Pandas Profiling: NASA Meteorites example
Source of data: https://data.nasa.gov/Space-Science/Meteorite-Landings/gh4g-9sfh

The autoreload instruction reloads modules automatically before code execution, which is helpful for the update below.

In [4]:

%load_ext autoreload
%autoreload 2

The autoreload extension is already loaded.
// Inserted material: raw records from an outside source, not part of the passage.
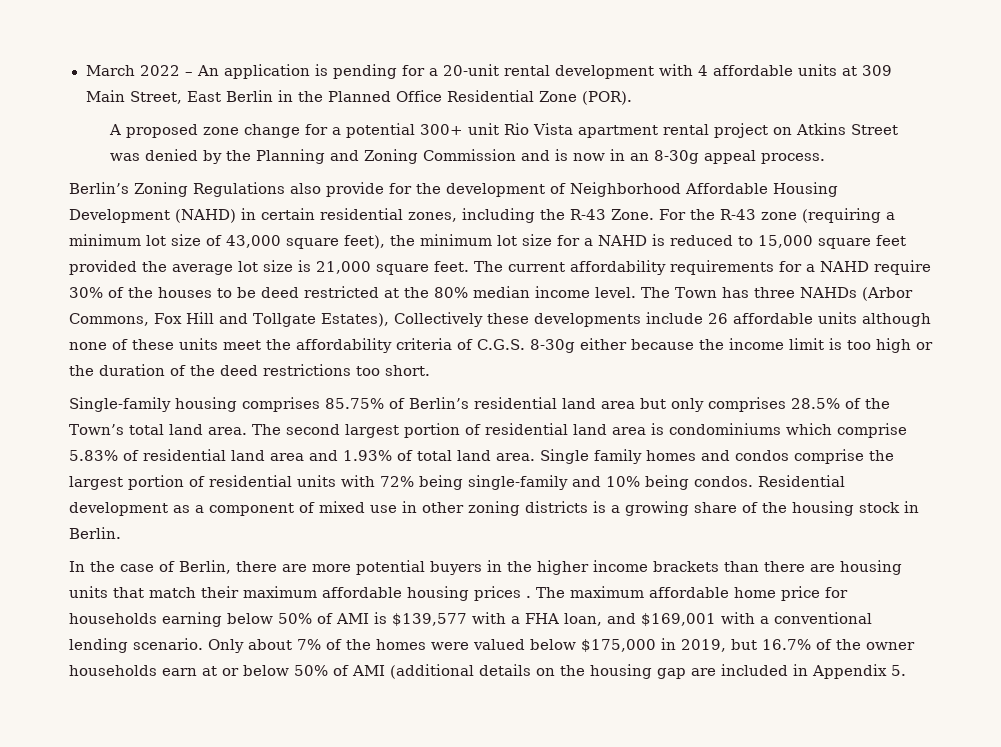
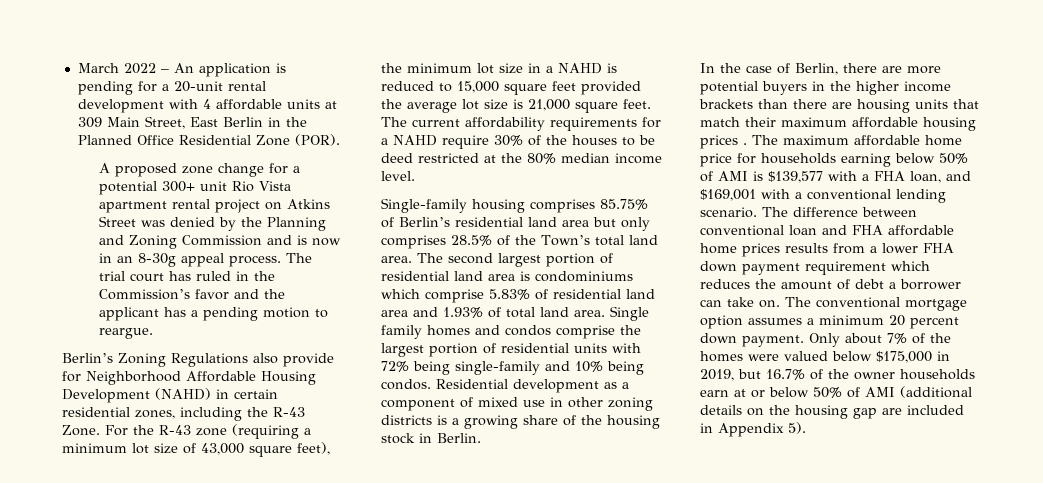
+ The trial court has ruled in the Commission’s favor and the applicant has a pending motion to reargue.
- Berlin’s Zoning Regulations also provide for the development of Neighborhood Affordable Housing Development (NAHD) in certain residential zones, including the R-43 Zone.
+ Berlin’s Zoning Regulations also provide for Neighborhood Affordable Housing Development (NAHD) in certain residential zones, including the R-43 Zone.
- For the R-43 zone (requiring a minimum lot size of 43,000 square feet), the minimum lot size for a NAHD is reduced to 15,000 square feet provided the average lot size is 21,000 square feet.
+ For the R-43 zone (requiring a minimum lot size of 43,000 square feet), the minimum lot size in a NAHD is reduced to 15,000 square feet provided the average lot size is 21,000 square feet.
- The Town has three NAHDs (Arbor Commons, Fox Hill and Tollgate Estates), Collectively these developments include 26 affordable units although none of these units meet the affordability criteria of C.G.S. 8-30g either because the income limit is too high or the duration of the deed restrictions too short.
+ The difference between conventional loan and FHA affordable home prices results from a lower FHA down payment requirement which reduces the amount of debt a borrower can take on. The conventional mortgage option assumes a minimum 20 percent down payment.
- Only about 7% of the homes were valued below $175,000 in 2019, but 16.7% of the owner households earn at or below 50% of AMI (additional details on the housing gap are included in Appendix 5.
+ Only about 7% of the homes were valued below $175,000 in 2019, but 16.7% of the owner households earn at or below 50% of AMI (additional details on the housing gap are included in Appendix 5).

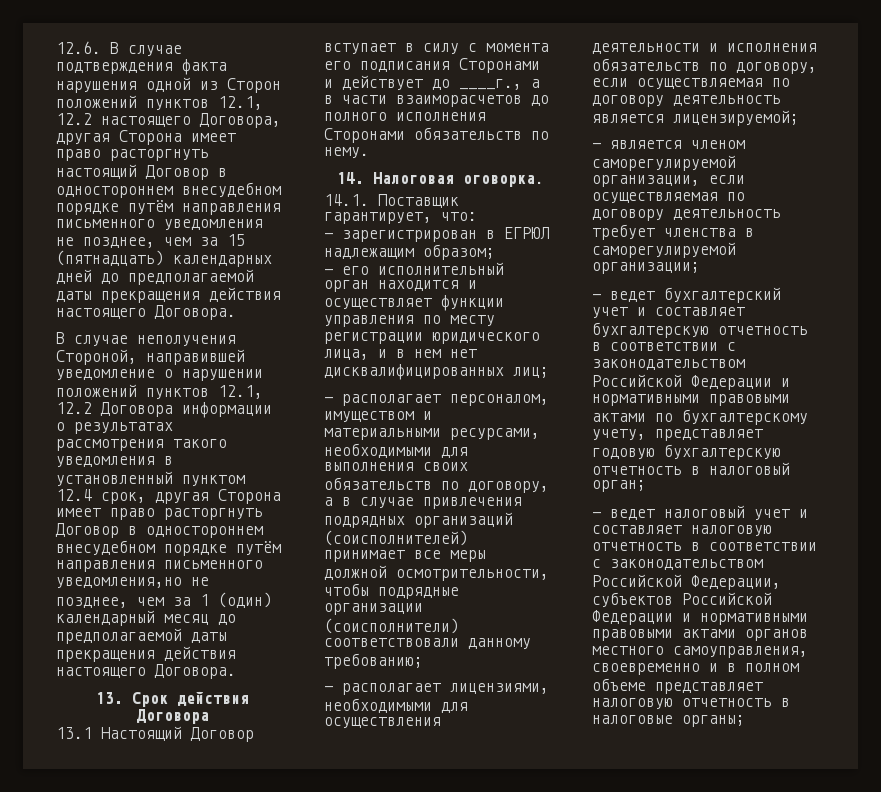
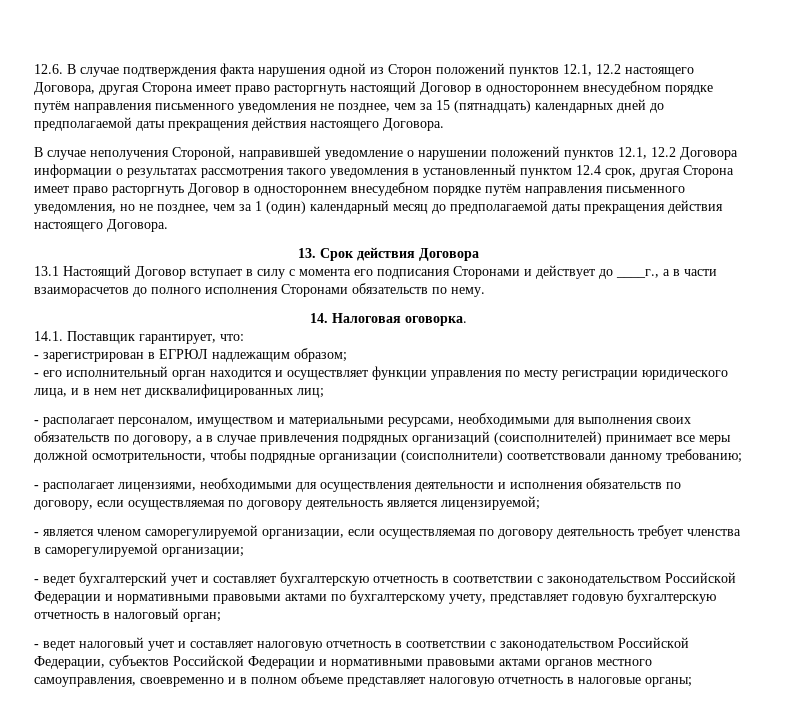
- В случае неполучения Стороной, направившей уведомление о нарушении положений пунктов 12.1, 12.2 Договора информации о результатах рассмотрения такого уведомления в установленный пунктом 12.4 срок, другая Сторона имеет право расторгнуть Договор в одностороннем внесудебном порядке путём направления письменного уведомления,но не позднее, чем за 1 (один) календарный месяц до предполагаемой даты прекращения действия настоящего Договора.
+ В случае неполучения Стороной, направившей уведомление о нарушении положений пунктов 12.1, 12.2 Договора информации о результатах рассмотрения такого уведомления в установленный пунктом 12.4 срок, другая Сторона имеет право расторгнуть Договор в одностороннем внесудебном порядке путём направления письменного уведомления, но не позднее, чем за 1 (один) календарный месяц до предполагаемой даты прекращения действия настоящего Договора.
To reload it, use:
  %reload_ext autoreload


Make sure that we have the latest version of pandas-profiling.

In [2]:
import sys

!{sys.executable} -m pip install -U pandas-profiling[notebook]
!jupyter nbextension enable --py widgetsnbextension

Collecting pandas-profiling[notebook]
  Using cached pandas_profiling-2.9.0-py2.py3-none-any.whl (258 kB)
Collecting phik>=0.9.10
  Using cached phik-0.10.0-py3-none-any.whl (599 kB)
Collecting tqdm>=4.43.0
  Using cached tqdm-4.54.1-py2.py3-none-any.whl (69 kB)
Collecting seaborn>=0.10.1
  Using cached seaborn-0.11.0-py3-none-any.whl (283 kB)
Collecting requests>=2.23.0
  Using cached requests-2.25.1-py2.py3-none-any.whl (61 kB)
Collecting matplotlib>=3.2.0
  Using cached matplotlib-3.3.3-cp37-cp37m-win_amd64.whl (8.5 MB)
Collecting missingno>=0.4.2
  Using cached missingno-0.4.2-py3-none-any.whl (9.7 kB)
Collecting jupyter-client>=6.0.0; extra == "notebook"
  Using cached jupyter_client-6.1.7-py3-none-any.whl (108 kB)
Collecting jupyter-core>=4.6.3; extra == "notebook"
  Using cached jupyter_core-4.7.0-py3-none-any.whl (82 kB)
Installing collected packages: matplotlib, phik, tqdm, seaborn, requests, missingno, jupyter-core, jupyter-client, pandas-profiling


ERROR: Could not install packages due to an EnvironmentError: [WinError 5] Access is denied: 'C:\\Users\\61435\\anaconda3\\Lib\\site-packages\\matplotlib\\ft2font.cp37-win_amd64.pyd'
Consider using the `--user` option or check the permissions.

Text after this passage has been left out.